> Brief:
Copy out each line of the material exactly. Pictures do not belong in the copy.
--
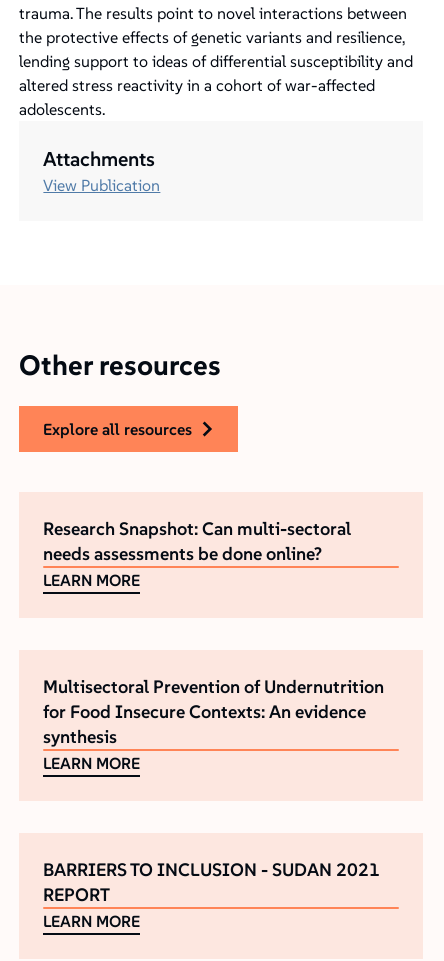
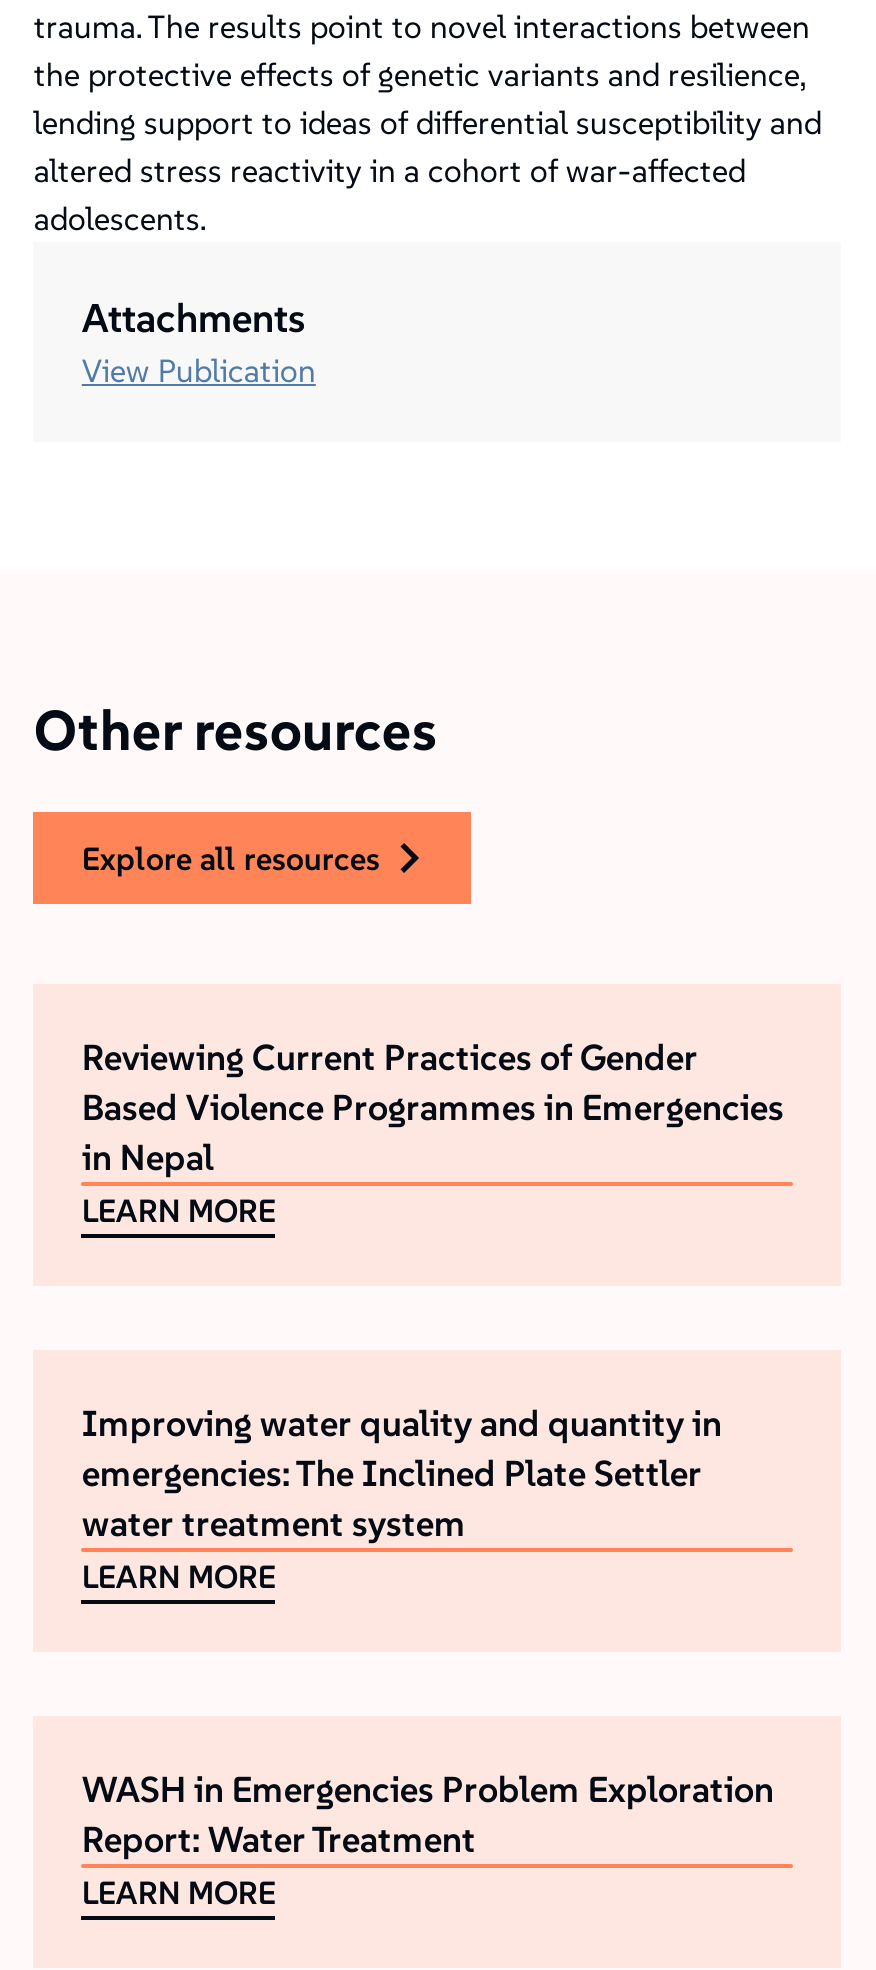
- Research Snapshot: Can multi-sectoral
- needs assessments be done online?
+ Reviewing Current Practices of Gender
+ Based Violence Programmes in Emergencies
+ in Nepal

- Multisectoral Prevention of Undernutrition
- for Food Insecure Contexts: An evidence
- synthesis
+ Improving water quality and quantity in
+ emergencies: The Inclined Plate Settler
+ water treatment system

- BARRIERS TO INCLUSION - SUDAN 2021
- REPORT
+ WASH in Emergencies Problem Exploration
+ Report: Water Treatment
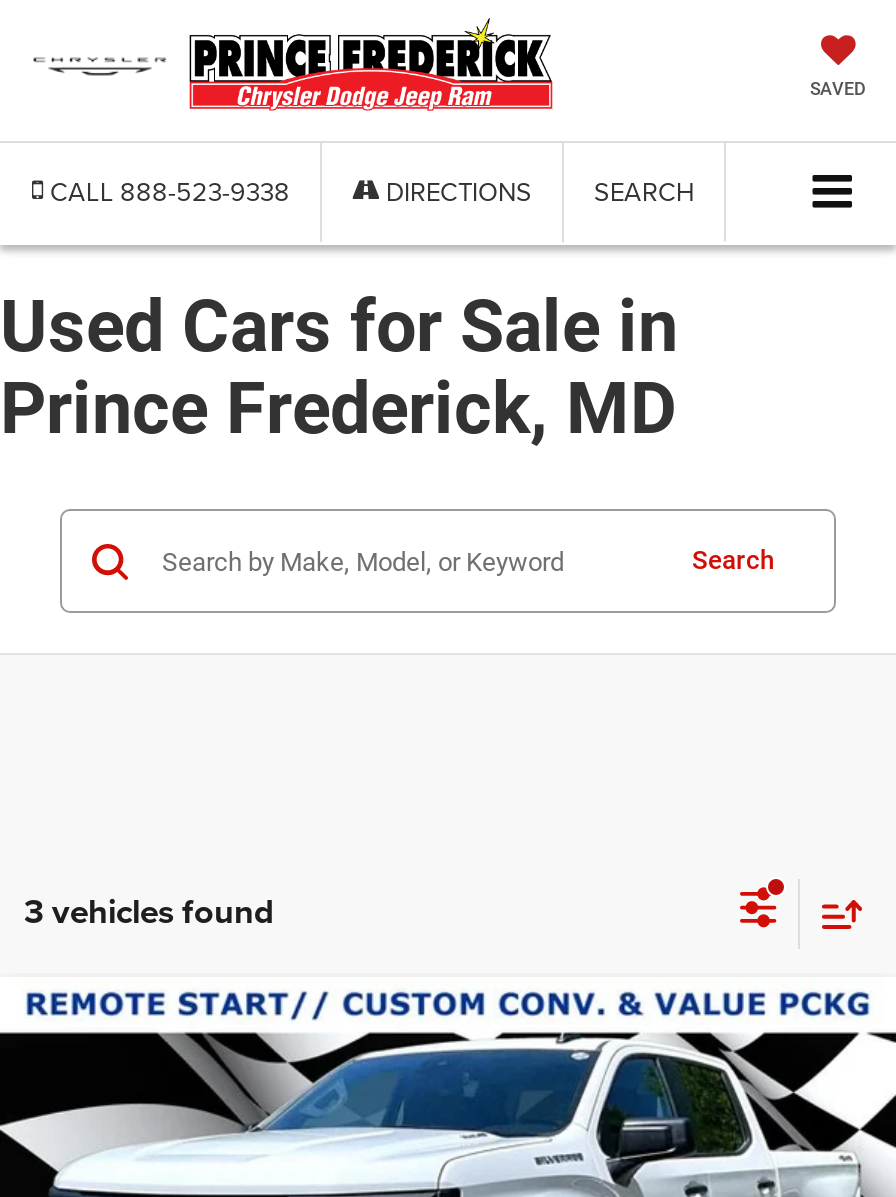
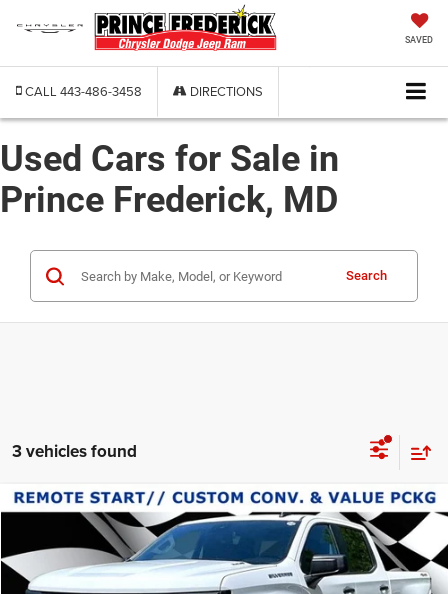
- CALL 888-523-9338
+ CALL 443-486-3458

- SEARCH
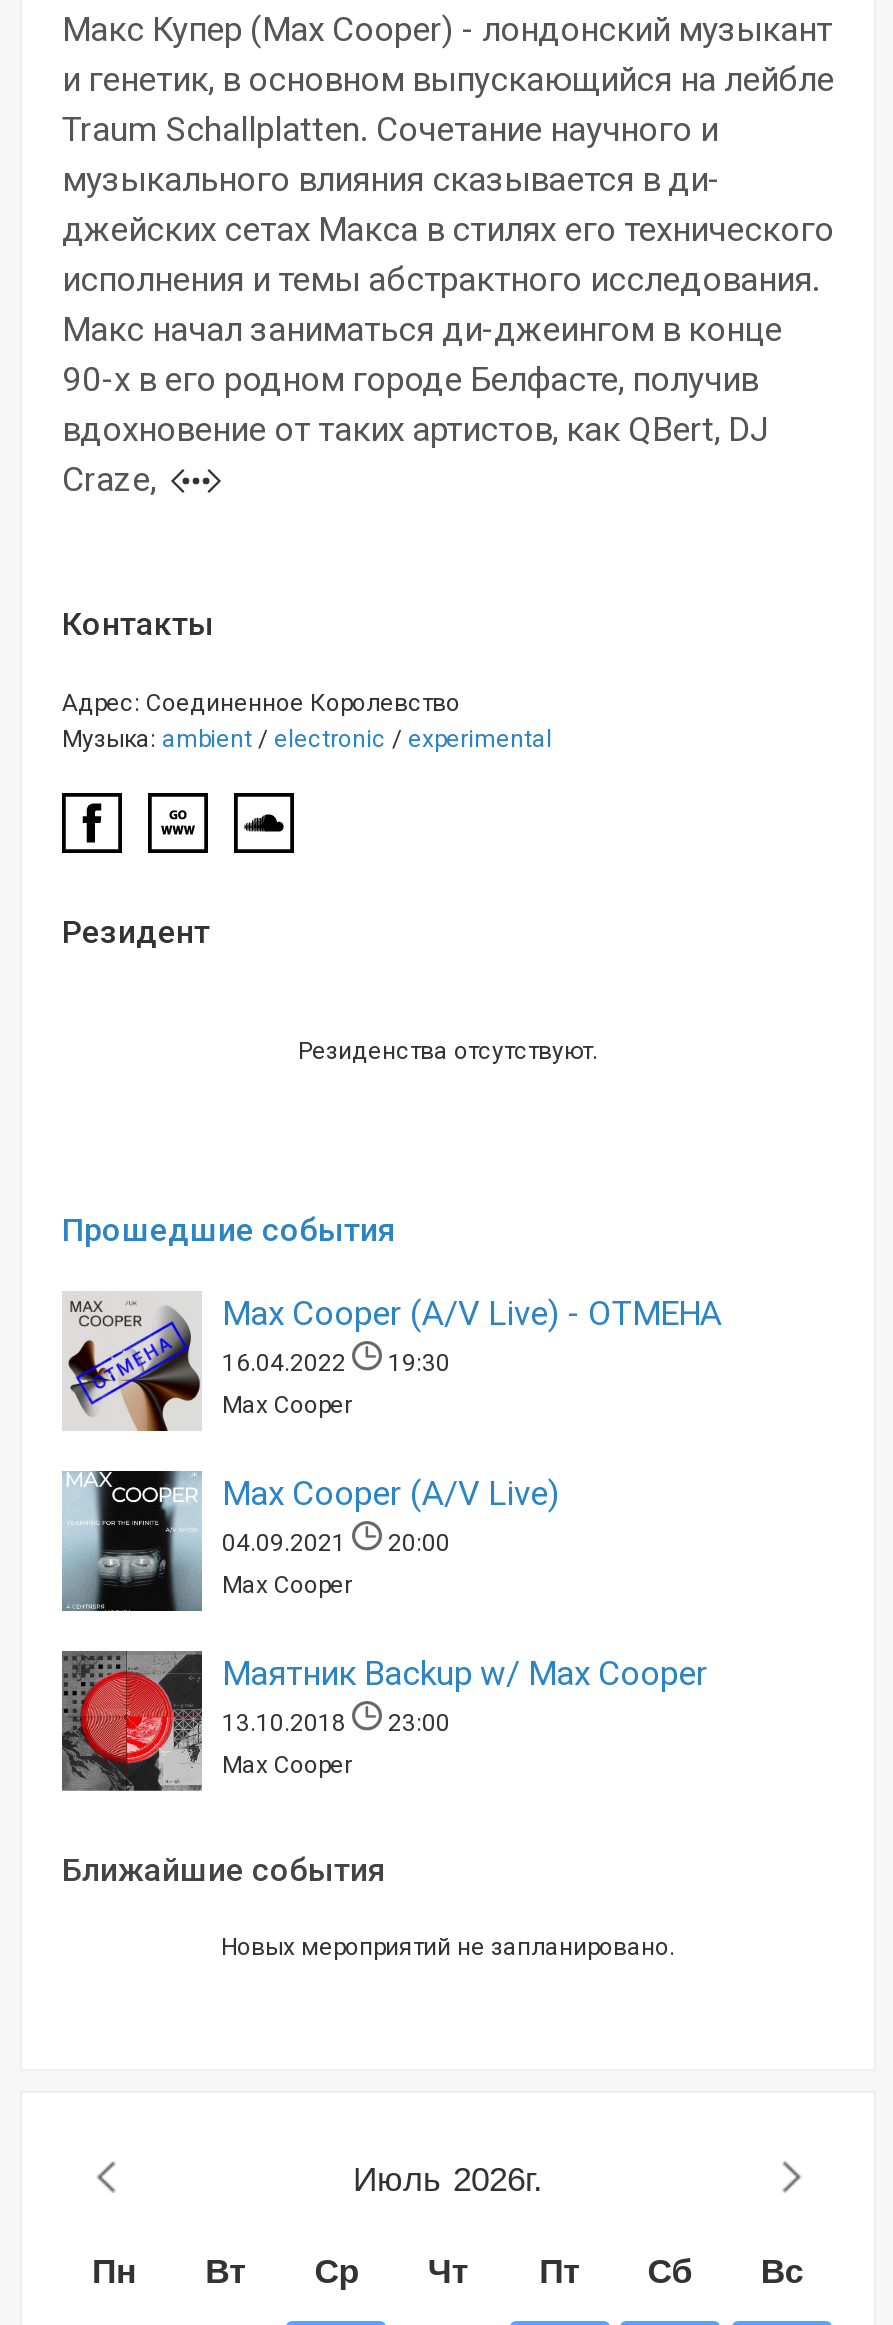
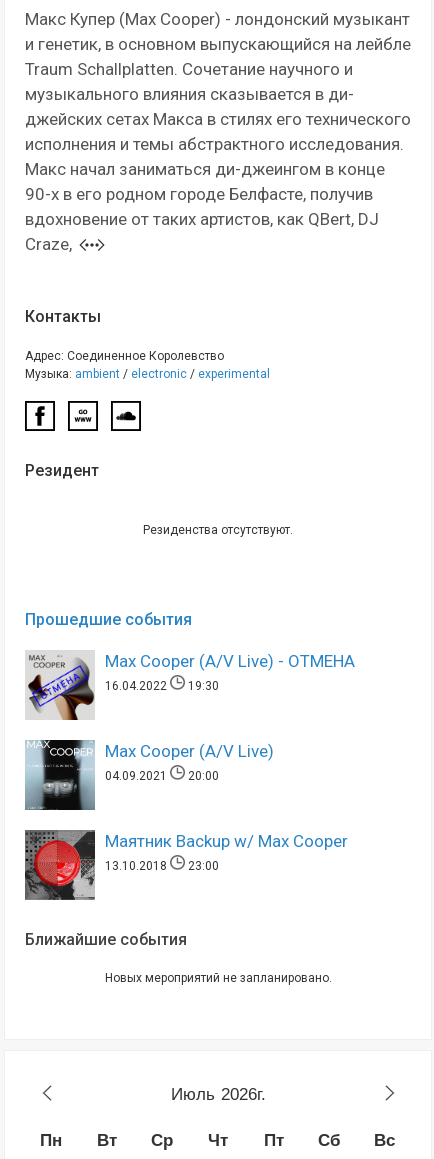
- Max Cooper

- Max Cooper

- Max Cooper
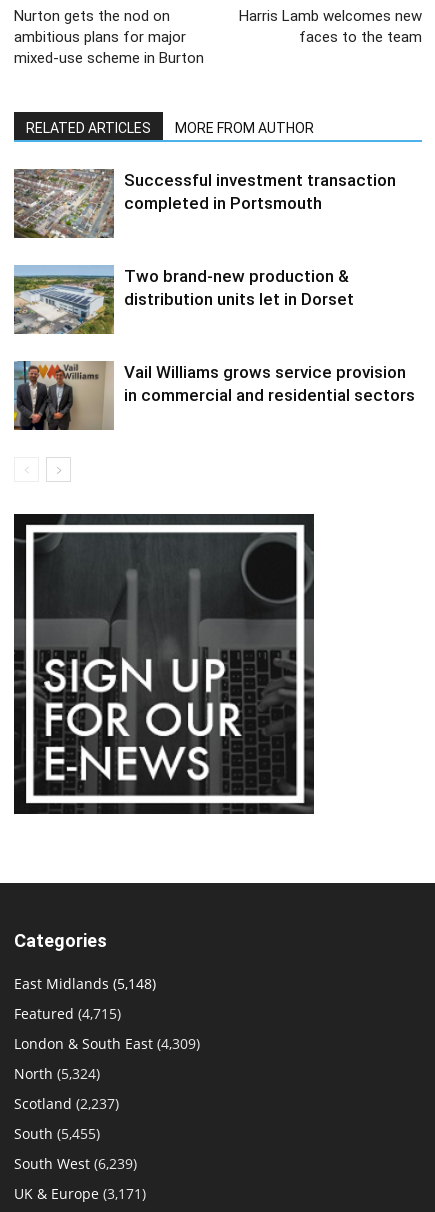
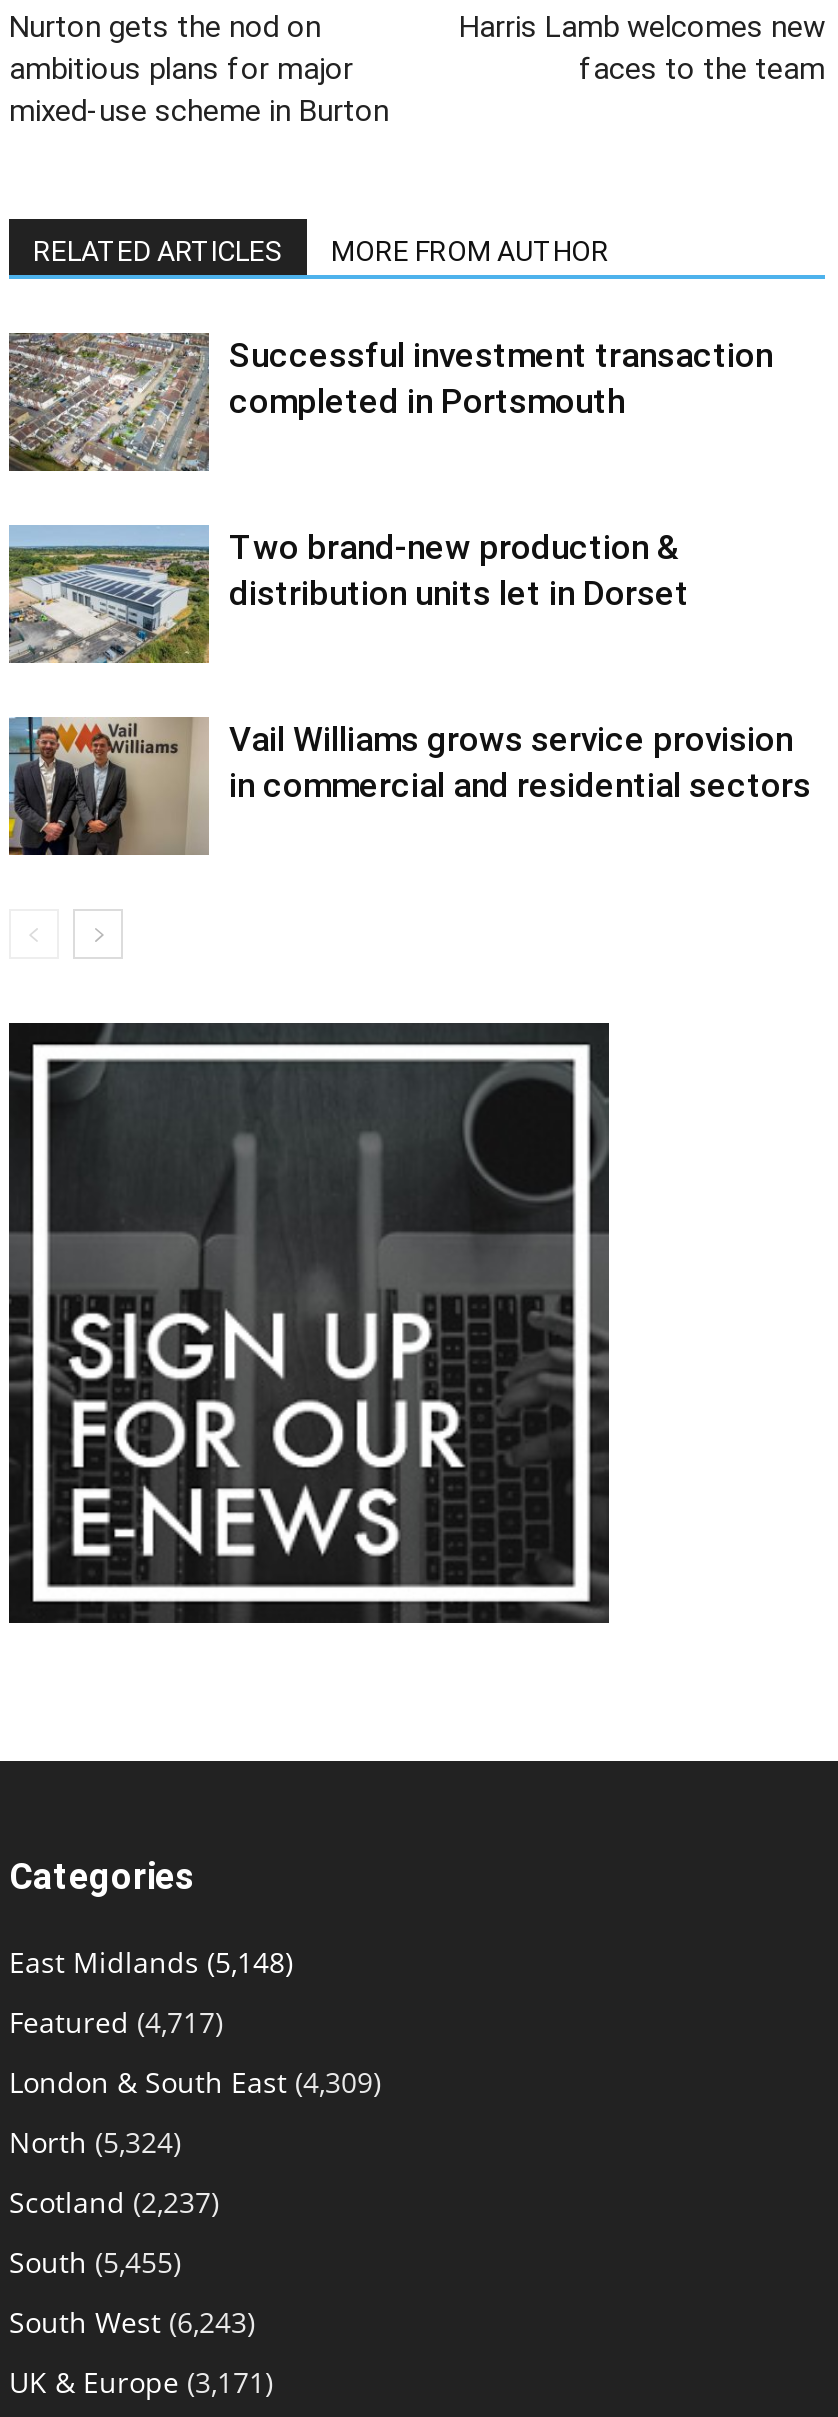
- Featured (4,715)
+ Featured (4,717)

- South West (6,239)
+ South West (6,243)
--
> Response for this exercise:
- Research Snapshot: Can multi-sectoral
- needs assessments be done online?
+ Reviewing Current Practices of Gender
+ Based Violence Programmes in Emergencies
+ in Nepal

- Multisectoral Prevention of Undernutrition
- for Food Insecure Contexts: An evidence
- synthesis
+ Improving water quality and quantity in
+ emergencies: The Inclined Plate Settler
+ water treatment system

- BARRIERS TO INCLUSION - SUDAN 2021
- REPORT
+ WASH in Emergencies Problem Exploration
+ Report: Water Treatment
- CALL 888-523-9338
+ CALL 443-486-3458

- SEARCH
- Max Cooper

- Max Cooper

- Max Cooper
- Featured (4,715)
+ Featured (4,717)

- South West (6,239)
+ South West (6,243)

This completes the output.